Afganistán y República Democrática del Congo (RDC) siguen siendo puntos críticos de gran preocupación, con el riesgo adicional del brote de ébola declarado a mediados de mayo en RDC. Haití ya no es considerado un punto crítico de mayor preocupación debido a mejoras limitadas y localizadas, como la reducción de la inflación y condiciones agrícolas favorables en invierno. Malí también dejó de estar clasificado entre los de mayor preocupación por una reducción en el número de personas en niveles catastróficos.

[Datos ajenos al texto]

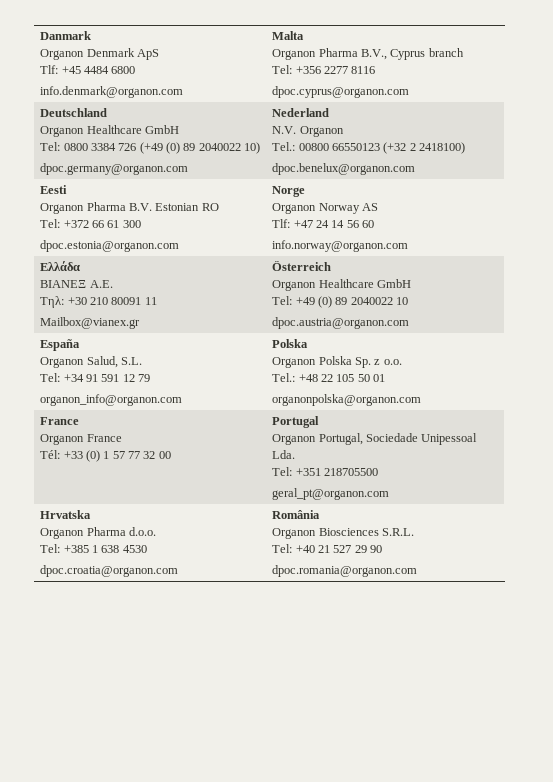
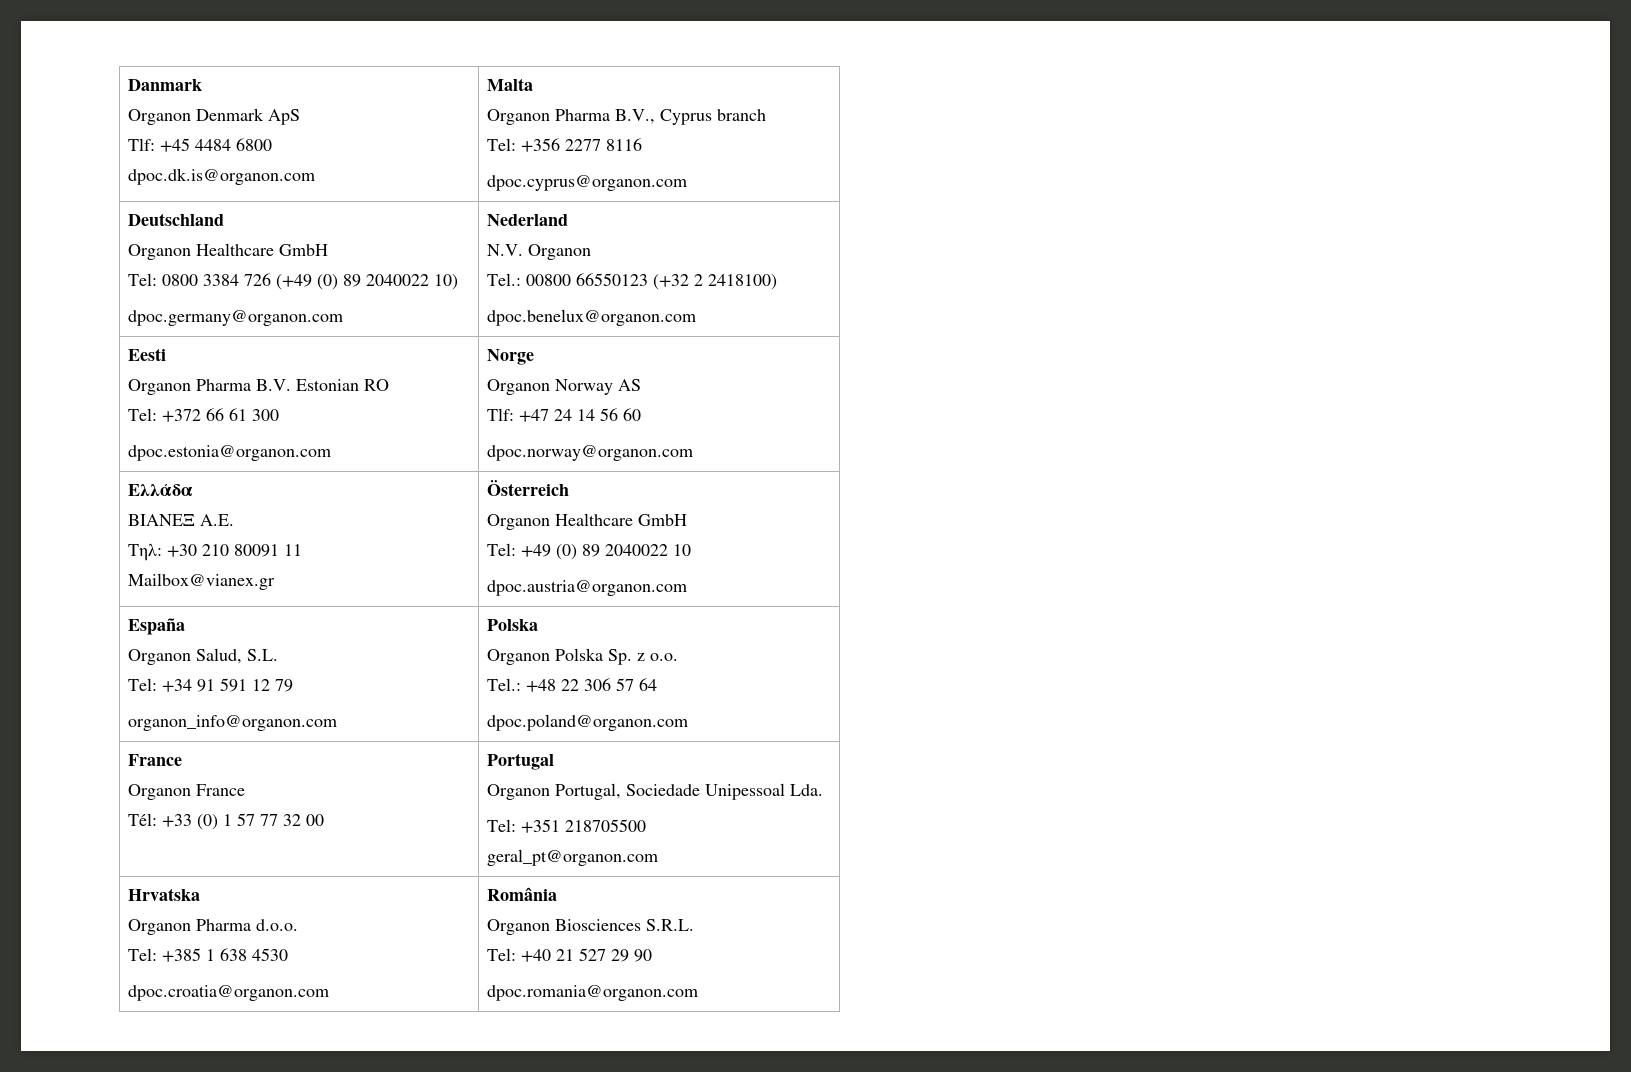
  Danmark
  Organon Denmark ApS
  Tlf: +45 4484 6800
- info.denmark@organon.com | Malta
+ dpoc.dk.is@organon.com | Malta
  Eesti
  Organon Pharma B.V. Estonian RO
  Tel: +372 66 61 300
  dpoc.estonia@organon.com | Norge
  Organon Norway AS
  Tlf: +47 24 14 56 60
- info.norway@organon.com
+ dpoc.norway@organon.com
  España
  Organon Salud, S.L.
  Tel: +34 91 591 12 79
  organon_info@organon.com | Polska
  Organon Polska Sp. z o.o.
- Tel.: +48 22 105 50 01
- organonpolska@organon.com
+ Tel.: +48 22 306 57 64
+ dpoc.poland@organon.com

Líbano y Madagascar fueron agregados como puntos críticos a causa de la ofensiva de Israel desde principios de marzo y condiciones climáticas adversas, respectivamente. Birmania fue reclasificado de ‘punto crítico de gran preocupación’ a punto crítico.
La FAO y el PMA indicaron que Angola, Burkina Faso, Camerún, Chad, Cuba, el Corredor Seco Centroamericano, Etiopía, Guinea, Irán, Níger, Pakistán, Sierra Leona, Siria y los refugiados rohingya en Bangladesh requieren supervisión por factores de riesgo que podrían derivar en su inclusión en la lista.

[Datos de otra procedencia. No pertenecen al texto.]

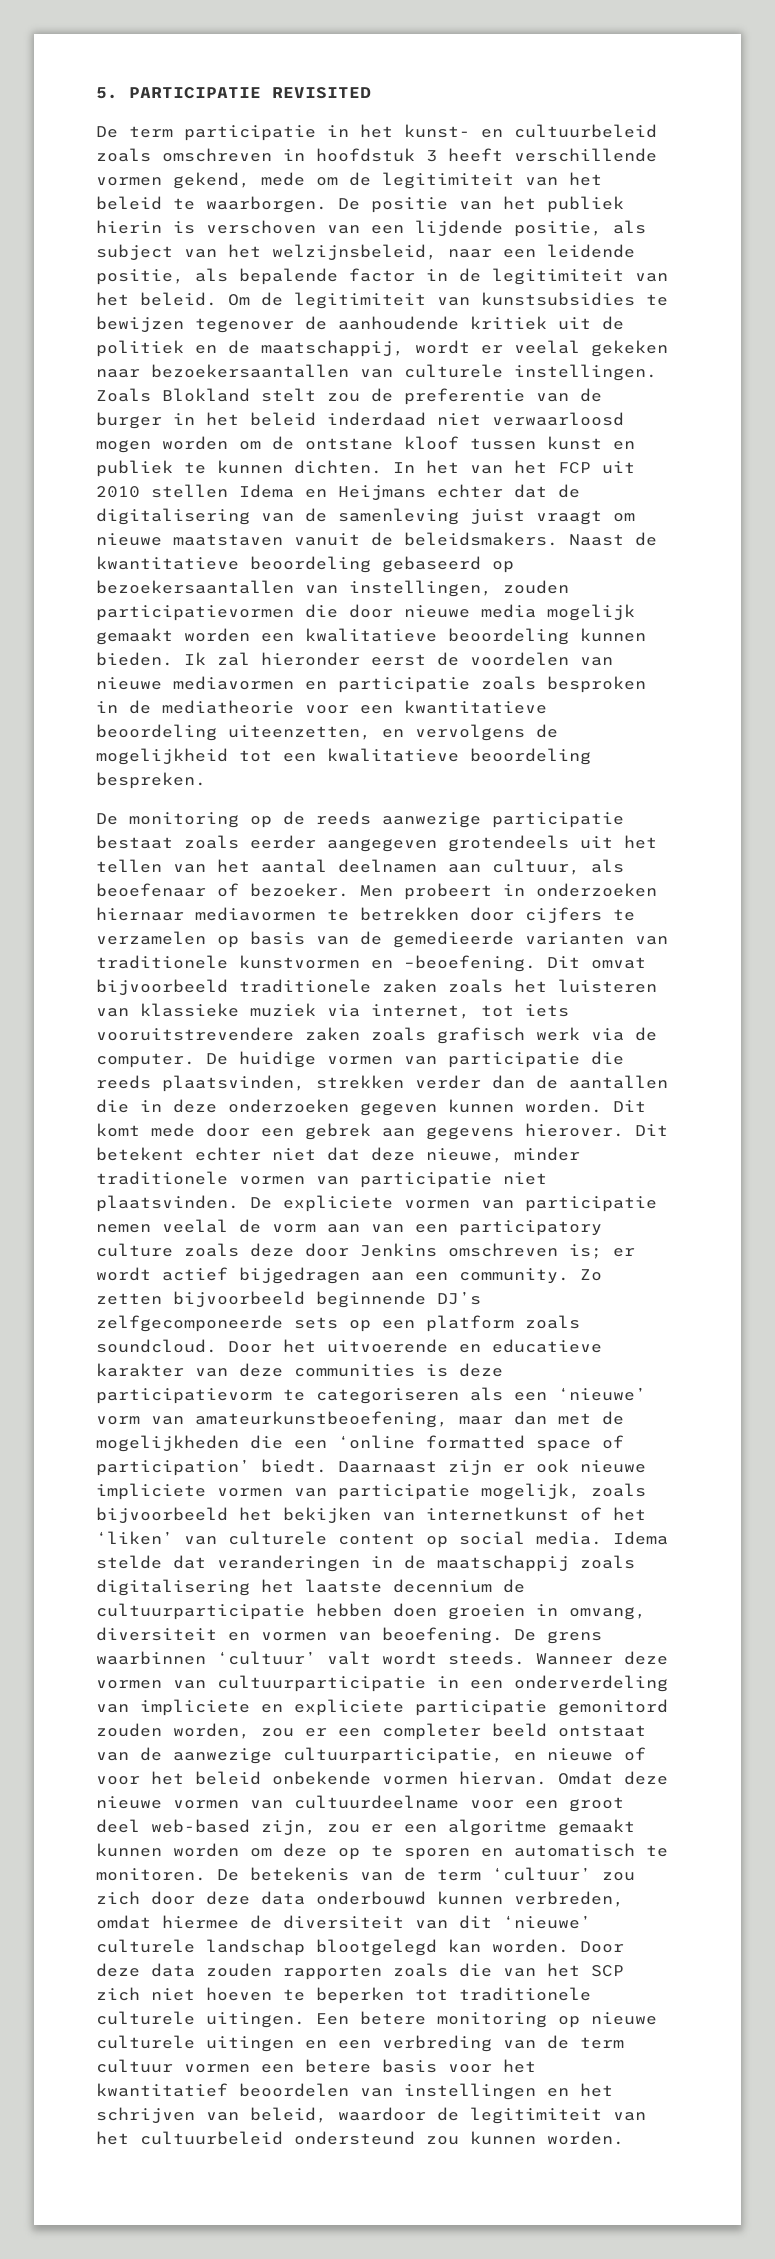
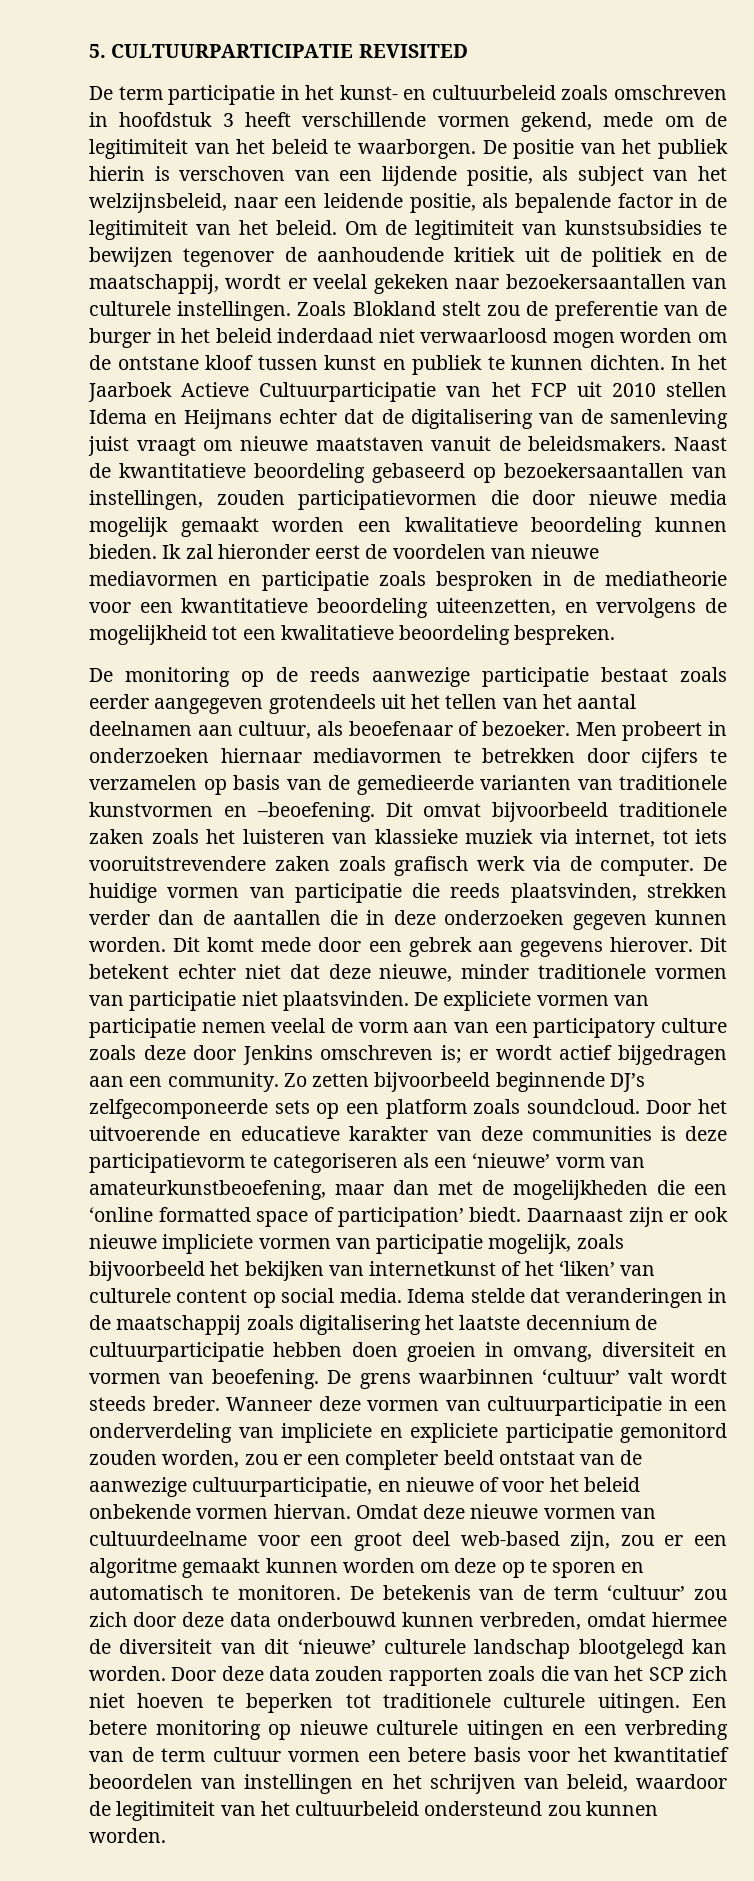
- 5. PARTICIPATIE REVISITED
+ 5. CULTUURPARTICIPATIE REVISITED
- In het van het FCP uit 2010 stellen Idema en Heijmans echter dat de digitalisering van de samenleving juist vraagt om nieuwe maatstaven vanuit de beleidsmakers.
+ In het Jaarboek Actieve Cultuurparticipatie van het FCP uit 2010 stellen Idema en Heijmans echter dat de digitalisering van de samenleving juist vraagt om nieuwe maatstaven vanuit de beleidsmakers.
- De grens waarbinnen ‘cultuur’ valt wordt steeds.
+ De grens waarbinnen ‘cultuur’ valt wordt steeds breder.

Los organismos señalaron que el conflicto armado y la violencia son los principales factores que impulsan la inseguridad alimentaria aguda, afectando a casi todos los países listados excepto Madagascar, que sufre crisis climática. El informe destaca que una de cada seis personas a nivel mundial está expuesta a violencia armada, con niveles de conflicto duplicados respecto a hace cinco años.
El conflicto en Oriente Próximo, incluyendo el cierre del estrecho de Ormuz, causó alteraciones en los mercados agrícolas globales, elevando el riesgo de deterioro de la inseguridad alimentaria por el aumento de precios de combustible y fertilizantes. La presión económica global, el crecimiento lento y la inflación también agravan las vulnerabilidades. Las condiciones climáticas extremas y la transición hacia ‘El Niño’ podrían perturbar la producción agrícola.
La falta de financiación internacional para la respuesta humanitaria ya está agravando la inseguridad alimentaria, según FAO y PMA. Los organismos pidieron una colaboración más firme entre actores humanitarios y de desarrollo, inversiones en resiliencia y acción humanitaria urgente para prevenir la hambruna.